El judío saludó a la joven con timidez manifiesta, cual si tuviera sus dudas acerca de la acogida que le dispensaría su amiga, a la que no había visto desde que aquélla había abrazado la defensa de Oliver. Sus dudas, sin embargo, desvanecieron en el acto, pues Anita retiró los pies de los morillos la chimenea, arrastró hacia atrás la silla en que estaba sentada y dijo al judío que aproximara la suya. No explicó el objeto; pero como la noche estaba extraordinaria fría. Fajín lo comprendió de sobra.

—Fría está de veras la noche, querida Anita —observó el judío acercando a la lumbre sus arrugadas manos—. Penetra hasta la médula de los huesos.

—Mucho más intenso habría de ser para que penetrase hasta tu corazón —dijo Sikes—. Dale algo de beber, Anita, y despacha pronto ¡voto al infierno! Me pone nervioso ver a ese carcamal tiritando de esa manera... ¡Si parece un espectro recién salido de la fosa!

Anita se apresuró a sacar una botella de una alacena en la que había otras varias de formas y tamaños diversos, llenas sin duda de distintos licores. Sikes llenó un vaso de aguardiente que ofreció al judío.

—Muchas gracias, Guillermo, muchas gracias —dijo el judío, dejando el vaso sobre la mesa sin haber hecho más que humedecer los labios en el líquido.

—¡Cómo! ¿Tienes miedo de emborracharte? —preguntó Sikes mirando al judío con fijeza—. ¡Uf!

Lanzando a Fajín una mirada despectiva, vertió el contenido del vaso en la lumbre para llenarlo de nuevo, lo que hizo en el acto.

Mientras su camarada echaba entre pecho y espalda el contenido del primer vaso y el de otro segundo, el judío tendía la vista en derredor, no con curiosidad, que harto conocía la habitación en que se encontraba y aun toda la casa, sino con esa expresión de recelo que le era peculiar. Pobre era a más no poder el mueblaje de la estancia, en la que nada había que hiciera suponer que estuviera habitada por un hombre amigo del trabajo más que el contenido de la alacena, ni presentaba más objetos sospechosos que tres trancas descomunales, puestas en un rincón, y un
salvavidas
—acaso le cuadrase mejor el nombre de
destruyevidas
— que pendía de la chimenea.

—A tu disposición —dijo Sikes, castañeteando la lengua—. Ya me tienes dispuesto.

—¿Para tratar de negocios? —preguntó Fajín.

—Para tratar de negocios. Suelta lo que traigas en el buche.

—¿Sobre la casa Chertsey, Guillermo? —preguntó el judío, acercando más su silla y bajando mucho la voz.

—Sí. ¿Qué hay?

—¡Oh! De sobra sabe usted lo que hay, amigo mío, ¿no es cierto, Anita?

—¡No! ¡No lo sabe! —replicó Sikes—. Y si lo sabe, es como si no lo supiera, que para el caso es lo mismo. Habla pronto y llama las cosas por su nombre. Y acaba ya de una vez de gruñir y hacer mueca, así como también de hablarme con enigmas y reticencias, como si no fueras tú el primero que concibió el proyecto del robo. ¡Al grano, al grano, y basta de rodeos!

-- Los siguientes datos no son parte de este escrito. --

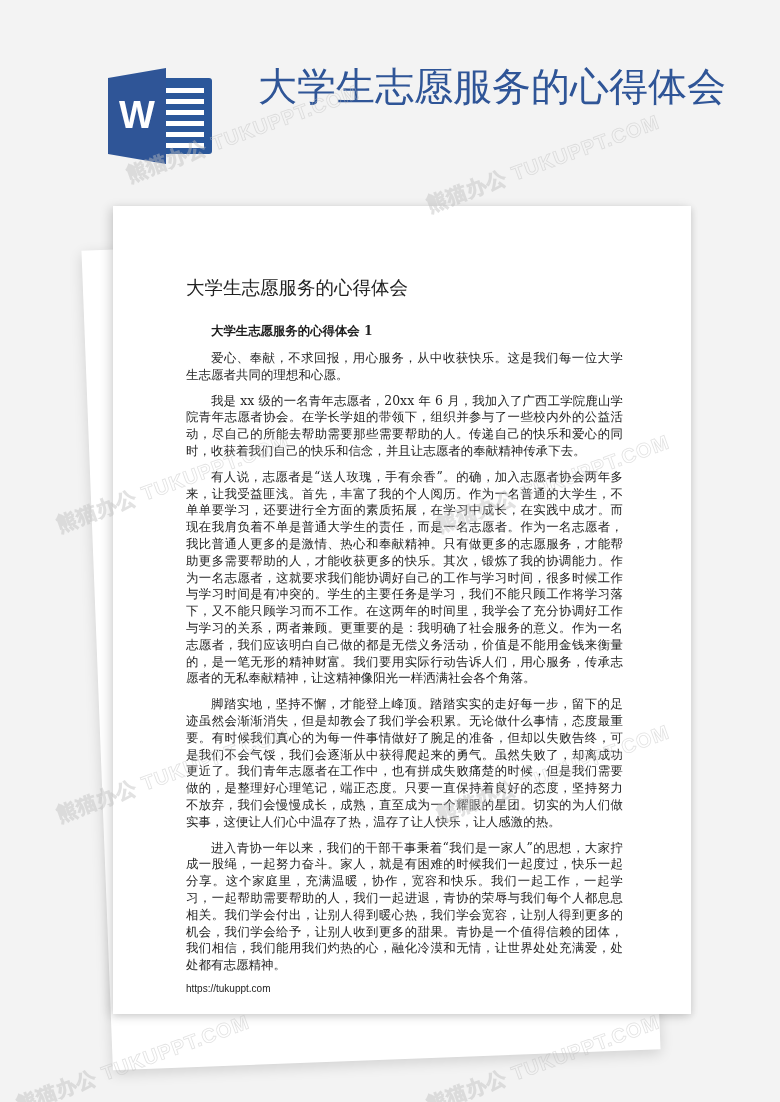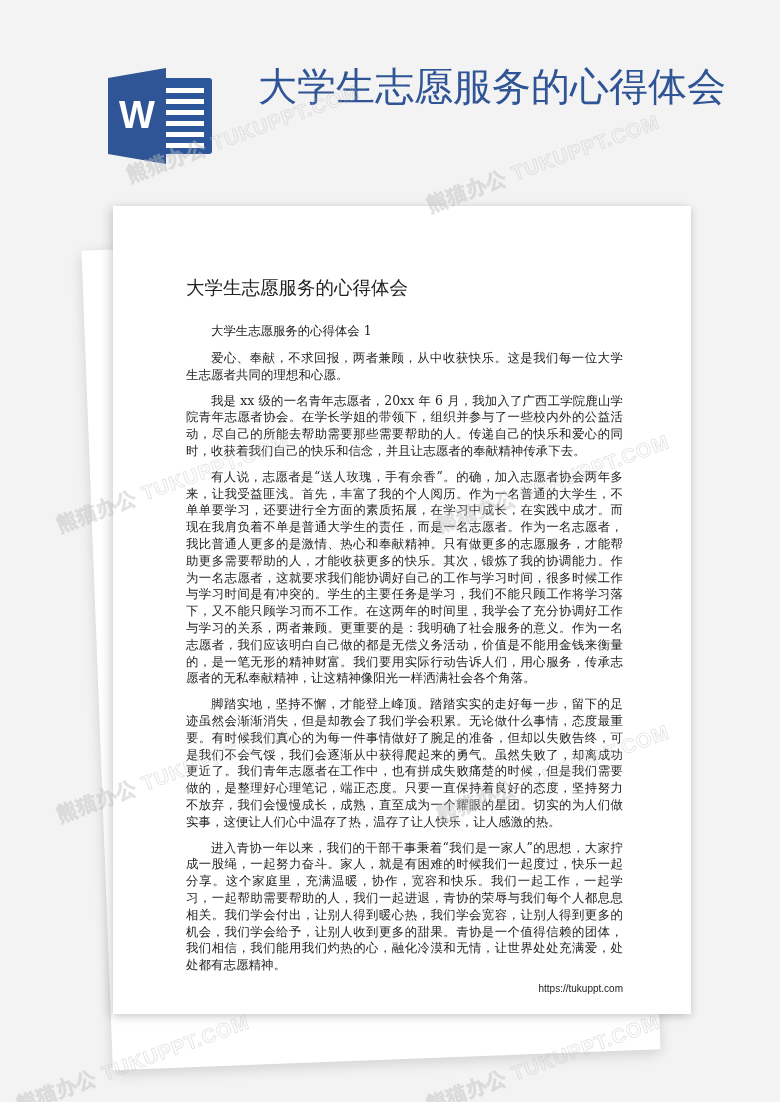"大学生志愿服务的心得体会 1" .doc-subtitle { font-weight: none -> bold }
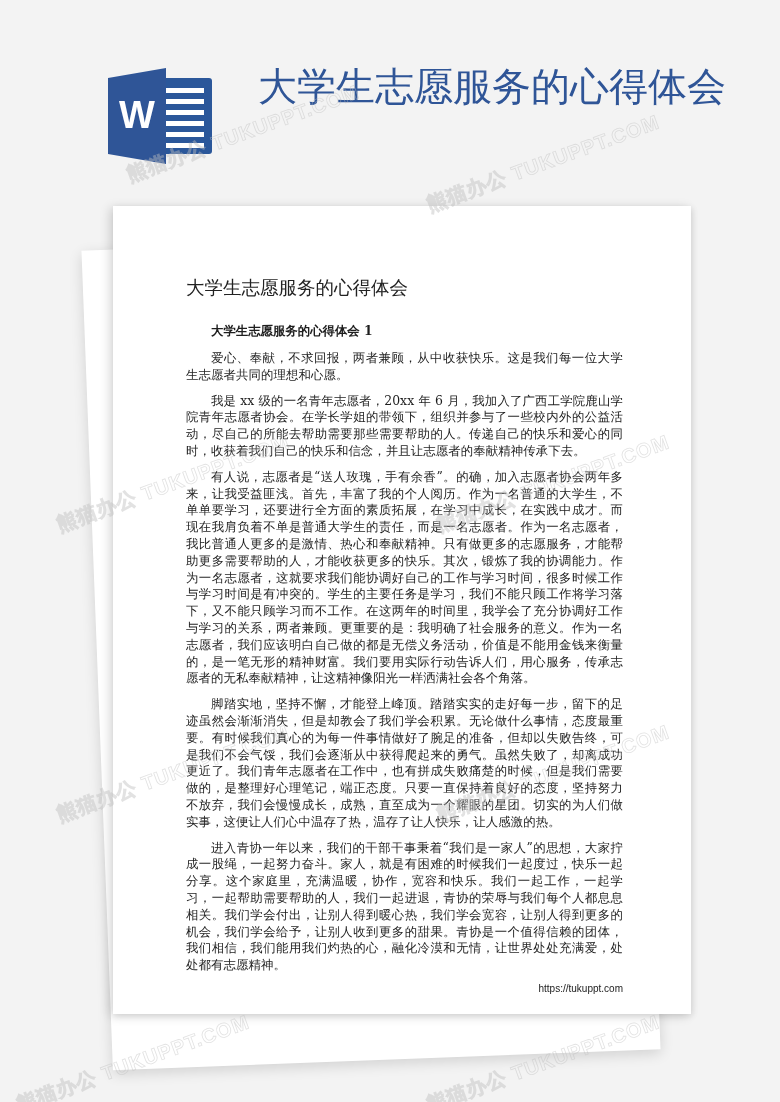"爱心、奉献，不求回报，两者兼顾，从中收获快乐。这是我们每一位大学生志愿者共同的理" p.doc-para { text: 两者兼顾 -> 用心服务 }
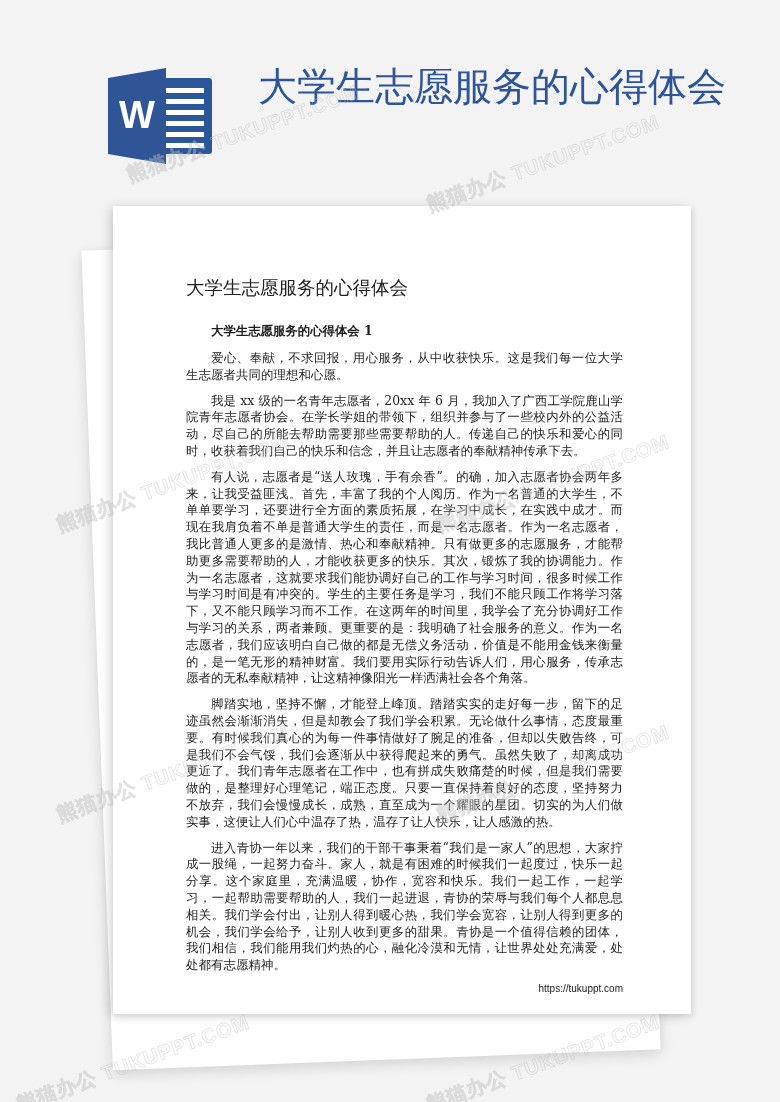"https://tukuppt.com" .doc-link { text-align: right -> none }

—¡Calma, calma, Guillermo! —exclamó Fajín, intentando en vano poner diques a la indignación desbordada de su amigo—. Pudieran oírnos, querido amigo... pudieran oírnos.

—¡Que nos oigan! —gritó Guillermo—. ¡Me da lo mismo!

Sin embargo, como parece que no le daba lo mismo, al cabo de un momento de reflexión, optó por bajar la voz.

—Me guiaba la prudencia, amigo mío... nada más que la prudencia —observó con zalamería Fajín—. Hablemos ahora de la casa Chertsey: ¿cuándo se da golpe, amigo mío? ¡Cuánta vajilla de plata, querido amigo, cuánta riqueza! —añadió el judío frotándose las manos de gusto y elevando los ojos en un éxtasis de deleite.

—No puede darse —contestó Sikes con frialdad.

—¡Que no puede darse! —repitió como un eco el judío.

—No —insistió Sikes—. Por lo menos, no es el negocio que nosotros creíamos.

—¡Luego no se ha sabido hacer bien la cosa! —gritó el judío, pálido de cólera—. ¡No me lo diga usted!

—Te lo diré, quieras o no. ¿Quién eres tú, para que yo calle? Digo que Tomás Crackit hace quince días que ronda la casa y aun no ha conseguido sobornar a ninguno de los criados.

—¿Quiere usted decirme, amigo mío —preguntó Fajín, dulcificando la voz a medida que su interlocutor la alzaba— qué ninguno de los dos criados se aviene al juego?

—Eso precisamente. Veinte años hace que la vieja los tiene a su servicio, y nada consigues de ellos aun cuando les des quinientas libras.